Naast de lichamelijke symptomen wordt pancreatitis bij katten ook gediagnosticeerd met behulp van bloedonderzoek. Het aantal witte bloedcellen, het aantal rode bloedcellen, orgaanfunctietests en een specifieke test die een feliene pancreas-lipase-immunoreactiviteitstest (FPLI) wordt genoemd, worden meestal uitgevoerd. Röntgenfoto's en echografie kunnen ook worden aanbevolen door uw dierenarts.
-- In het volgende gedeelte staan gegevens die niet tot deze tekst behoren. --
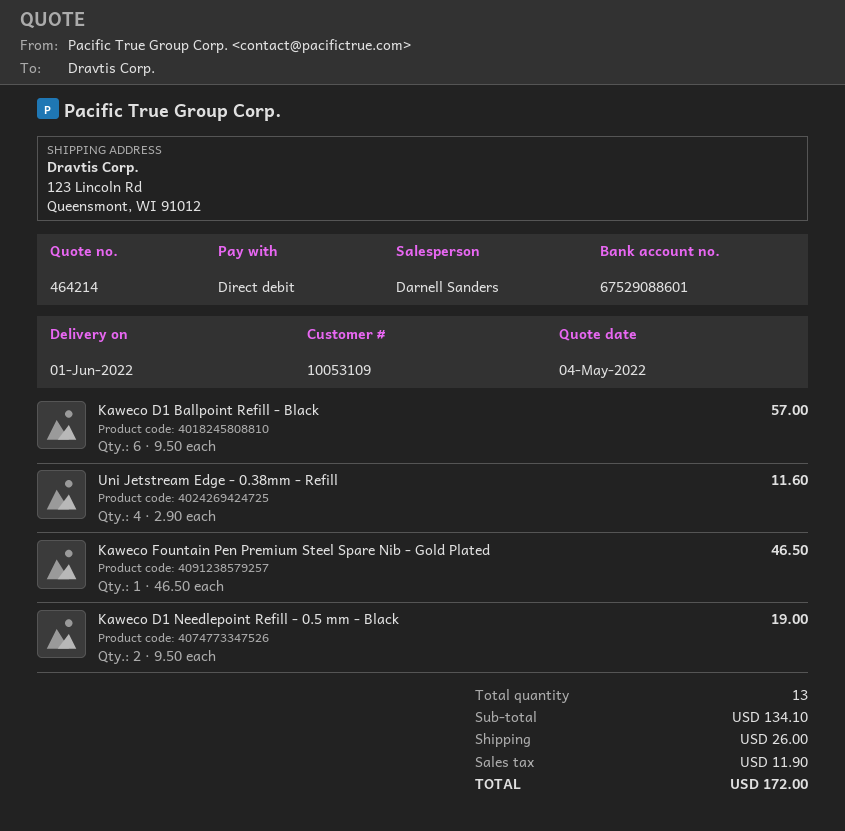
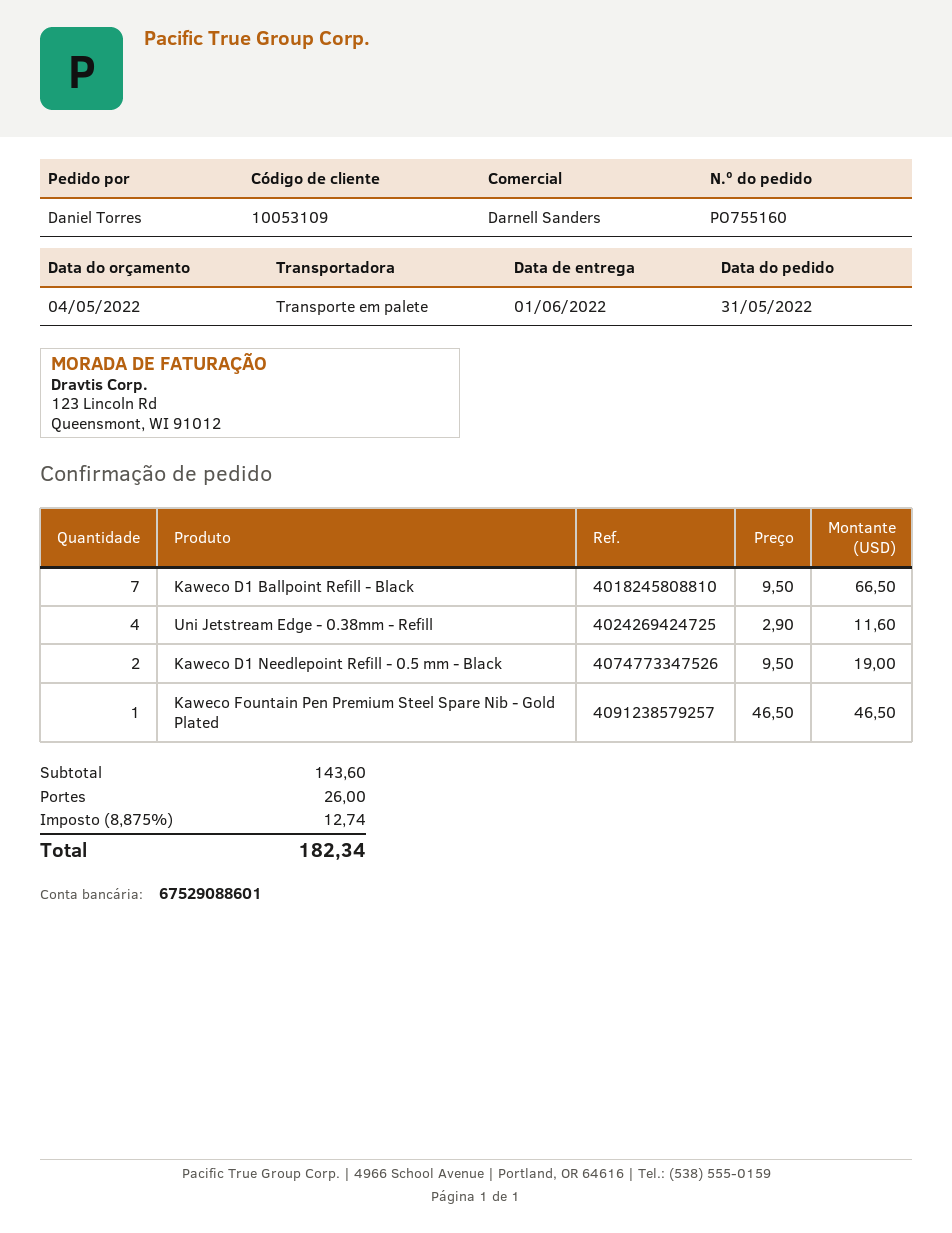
Kaweco D1 Ballpoint Refill - Black: 6 x 9.50 = 57.00 -> 7 x 9.50 = 66.50
subtotal: 134.10 -> 143.60
tax: 11.90 -> 12.74
total: 172.00 -> 182.34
Het kan moeilijk zijn om een milde vorm van pancreatitis bij een kat te diagnosticeren. Er wordt gedacht dat veel katten met chronische pancreatitis vaak niet gediagnosticeerd worden vanwege deze moeilijkheid.
Veterinaire behandeling is nodig als een kat een acute pancreatitis heeft. Om de alvleesklier te laten rusten en genezen, moet oraal voedsel worden gestopt, dus moet IV-therapie worden gestart. Antibiotica en pijnstillers zullen ook worden gegeven naast andere medicijnen om de specifieke symptomen van uw kat te behandelen. De meeste katten zullen meerdere dagen in het ziekenhuis worden opgenomen terwijl ze deze behandelingen krijgen. Orale voeding zal langzaam weer worden geïntroduceerd naarmate uw kat zich beter begint te voelen en de symptomen van pancreatitis verdwijnen.
Als uw kat een chronische pancreatitis heeft, kan ze opflakkeringen van symptomen krijgen die zo erg kunnen zijn dat ze een veterinaire interventie vereisen. Deze opflakkeringen kunnen ook thuis, symptomatische zorg nodig hebben, zoals het beheersen van braken, het inspuiten van vloeistoffen en het toedienen van orale medicatie.
Hoewel niemand precies weet waarom pancreatitis optreedt, weten we wel dat pancreatitis geen besmettelijke ziekte is. Dit is niet iets waar u zich zorgen over hoeft te maken dat een ander huisdier of uzelf een contract krijgt.
Pancreatitis is een pijnlijke en schadelijke ziekte, dus als er dingen zijn die de kans dat het bij uw kat voorkomt, kunnen verkleinen, is het een goed idee om deze instructies op te volgen. Aangezien niemand weet wat de exacte oorzaak van pancreatitis is, is uw dierenarts de beste persoon om suggesties te doen over wat uw specifieke kat nodig heeft om de kans op pancreatitis te verkleinen. Ze kunnen een specifiek dieet of supplement voorstellen waarvan is aangetoond dat het de gezondheid van de alvleesklier bij katten ondersteunt of om uw kat op een ideaal lichaamsgewicht te houden.
Chronische opflakkeringen van pancreatitis zijn, in tegenstelling tot acute pancreatitis, echter iets dat u zou moeten kunnen beheersen en beheersen. Let op tekenen van veranderingen in voedselinname, activiteit en stoelgang als bij uw kat eerder de diagnose pancreatitis is gesteld. Als uw kat begint te braken of buikpijn krijgt, neem dan onmiddellijk contact op met uw dierenarts om verdere complicaties van diabetes mellitus en exocriene pancreasinsufficiëntie te voorkomen. Beide ziekten kunnen worden veroorzaakt door ongecontroleerde, chronische pancreatitis bij katten als gevolg van de schade aan de alvleesklier.